You can see that we were able to modify the behaivor of an already existing method `greeting` by overriding the behavior of the another method `title`. This pattern in which you can **customize** behavior of an already existing method by overriding another method happens quite commonly. In fact, we will soon encounter them in implementing our neural network in PyTorch!!

## Networks inherit from *nn.Module*

Now armed with knowlege of class inheritance, let's take another look at a typical definition of a neural network in PyTorch. 

In PyTorch, any network **is a** `nn.Module`. In other words, you define a new class that inherits from `nn.Module`.

In [None]:
import torch.nn as nn
import torch.nn.functional as F

In [None]:
class MyNetwork(nn.Module):
    def __init__(self):
        super().__init__()
        self.fc = nn.Linear(5, 10) # creates a new fully connected layer Module
        
    def forward(self, x):
        y = self.fc(x) # fully connected layer
        z = F.relu(y) # activation function
        return z

Above, we can see that `MyNetwork` *inherits from* `nn.Module`. This gives our class `MyNetwork` with a lot of properties and methods that is already part of `nn.Module`, and this is precisely what allows you to define a new neural network with very little code.
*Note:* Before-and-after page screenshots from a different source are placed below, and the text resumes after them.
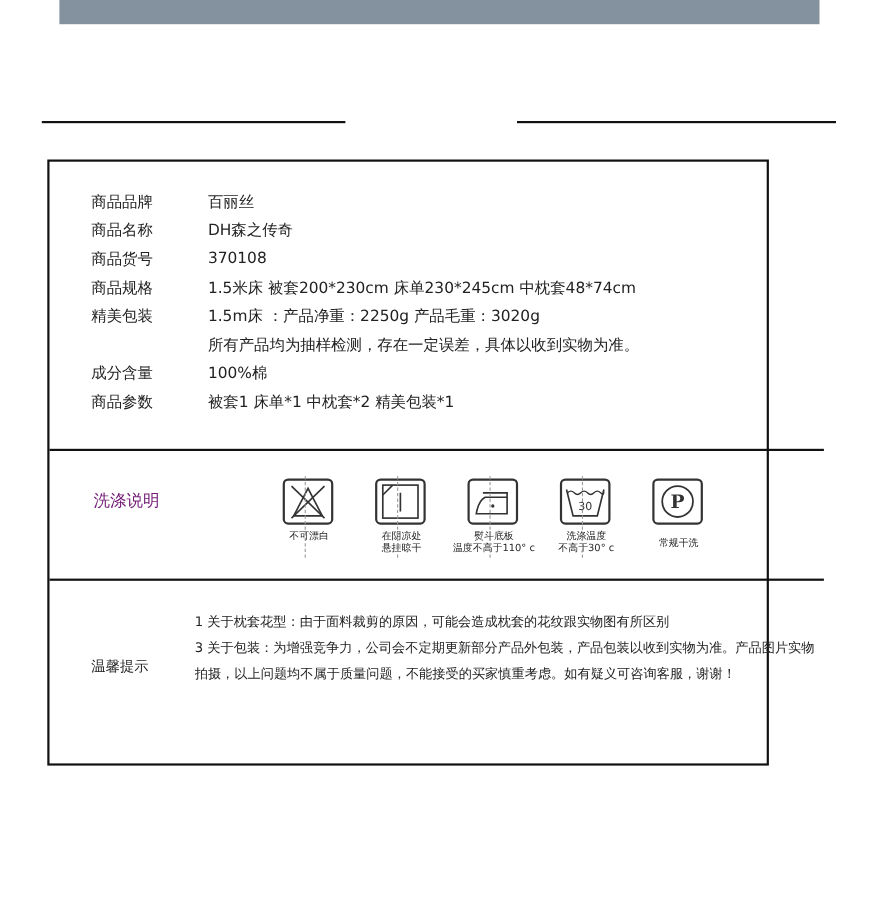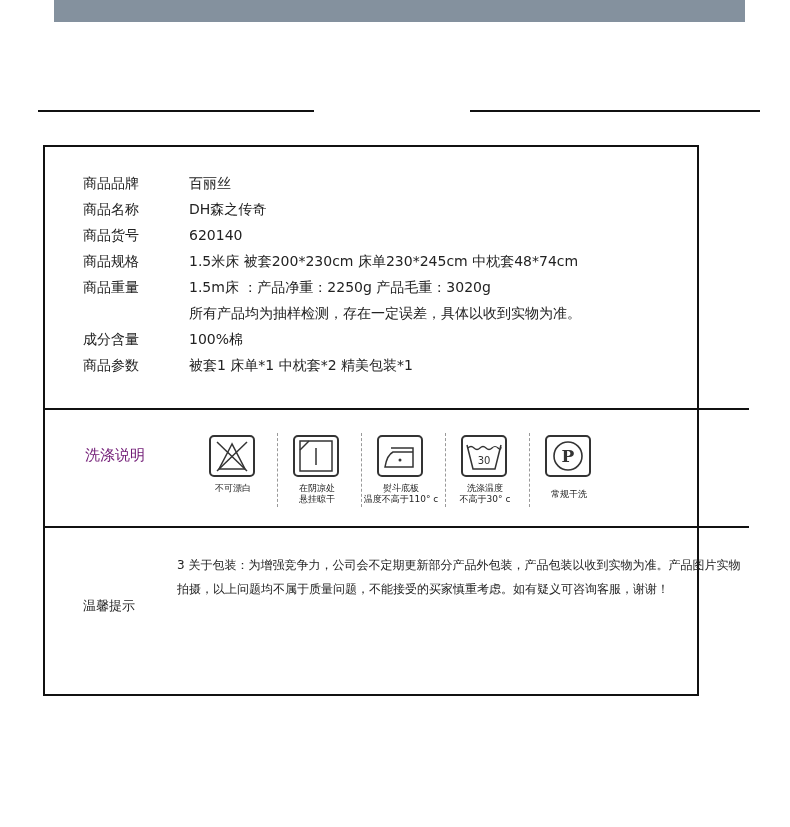--- a/index.html
+++ b/index.html
@@ -18,21 +18,21 @@
   .sec-params { top: 0; height: 263px; border-bottom: 2px solid #111; }
   .sec-wash { top: 265px; height: 116px; border-bottom: 2px solid #111; }
   .sec-tips { top: 383px; height: 164px; }
 
   .param-row { position: absolute; left: 0; height: 26px; font-size: 14px; color: #222; }
   .param-label { position: absolute; left: 38px; width: 100px; white-space: nowrap; }
   .param-value { position: absolute; left: 144px; white-space: nowrap; }
 
   .wash-label { position: absolute; left: 40px; top: 34px; font-size: 15px; color: #701a75; }
   .wash-icons { position: absolute; left: 148px; top: 17px; width: 420px; height: 84px; }
-  .wash-item { position: absolute; top: 0; width: 80px; height: 84px; text-align: center; }
+  .wash-item { position: absolute; top: 0; width: 80px; height: 84px; text-align: center; margin-left: 48px; }
   .wash-sep { position: absolute; top: 4px; width: 0; height: 74px; border-left: 1px dashed #999; }
   .icon-box { position: absolute; left: 16px; top: 6px; width: 46px; height: 42px; border: 2px solid #333; border-radius: 5px; background: #fff; }
   .icon-box svg { position: absolute; left: 0; top: 0; width: 42px; height: 38px; }
   .wash-caption { position: absolute; left: -4px; top: 54px; width: 88px; font-size: 9px; line-height: 11px; color: #222; white-space: pre-line; text-align: center; }
 
   .tips-label { position: absolute; left: 38px; top: 67px; font-size: 13px; color: #222; }
   .tips-list { position: absolute; left: 132px; top: 24px; width: 566px; font-size: 12px; line-height: 23.5px; color: #222; }
   .tip-item { display: block; }
 </style>
 </head>
@@ -51,28 +51,28 @@
     <div class="param-row" style="top:28px;">
       <span class="param-label">商品品牌</span>
       <span class="param-value">百丽丝</span>
     </div>
     <div class="param-row" style="top:54px;">
       <span class="param-label">商品名称</span>
       <span class="param-value">DH森之传奇</span>
     </div>
     <div class="param-row" style="top:80px;">
       <span class="param-label">商品货号</span>
-      <span class="param-value">620140</span>
+      <span class="param-value">370108</span>
     </div>
     <div class="param-row" style="top:106px;">
       <span class="param-label">商品规格</span>
       <span class="param-value">1.5米床  被套200*230cm   床单230*245cm  中枕套48*74cm</span>
     </div>
     <div class="param-row" style="top:132px;">
-      <span class="param-label">商品重量</span>
+      <span class="param-label">精美包装</span>
       <span class="param-value">1.5m床 ：产品净重：2250g 产品毛重：3020g</span>
     </div>
     <div class="param-row" style="top:158px;">
       <span class="param-label"></span>
       <span class="param-value"> 所有产品均为抽样检测，存在一定误差，具体以收到实物为准。</span>
     </div>
     <div class="param-row" style="top:184px;">
       <span class="param-label">成分含量</span>
       <span class="param-value">100%棉</span>
     </div>
@@ -149,17 +149,18 @@
         </div>
         <div class="wash-caption" style="top:60px;">常规干洗</div>
       </div>
 
     </div>
   </div>
 
   <div class="section sec-tips">
     <div class="tips-label">温馨提示</div>
     <div class="tips-list">
+      <span class="tip-item">1 关于枕套花型：由于面料裁剪的原因，可能会造成枕套的花纹跟实物图有所区别</span>
       <span class="tip-item">3 关于包装：为增强竞争力，公司会不定期更新部分产品外包装，产品包装以收到实物为准。产品图片实物拍摄，以上问题均不属于质量问题，不能接受的买家慎重考虑。如有疑义可咨询客服，谢谢！</span>
     </div>
   </div>
 
 </div>
 
 </body></html>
A network (a module) in PyTorch (which is a class), typically consists of one or more other **modules** that you instantiate and hold onto as *properties*. Here, we are defining a single `nn.Linear` module which corresponds to a *fully-connected* linear layer connecting from 5 input neurons into 10 output neurons. We **instantiate** this module and assign it to the object's property named `fc` (standing for **f**ully **c**onnected layer).

Note that in the `__init__`, we have not computed anything. We simply instantiated a module and assigned it to a property for *later use*.

Real use of a PyTorch module comes in when you **instantiate** the class - that is, you create an object:

In [None]:
net = MyNetwork()

This action just created a new **instance** of the network, with it's own network weights that can be trained!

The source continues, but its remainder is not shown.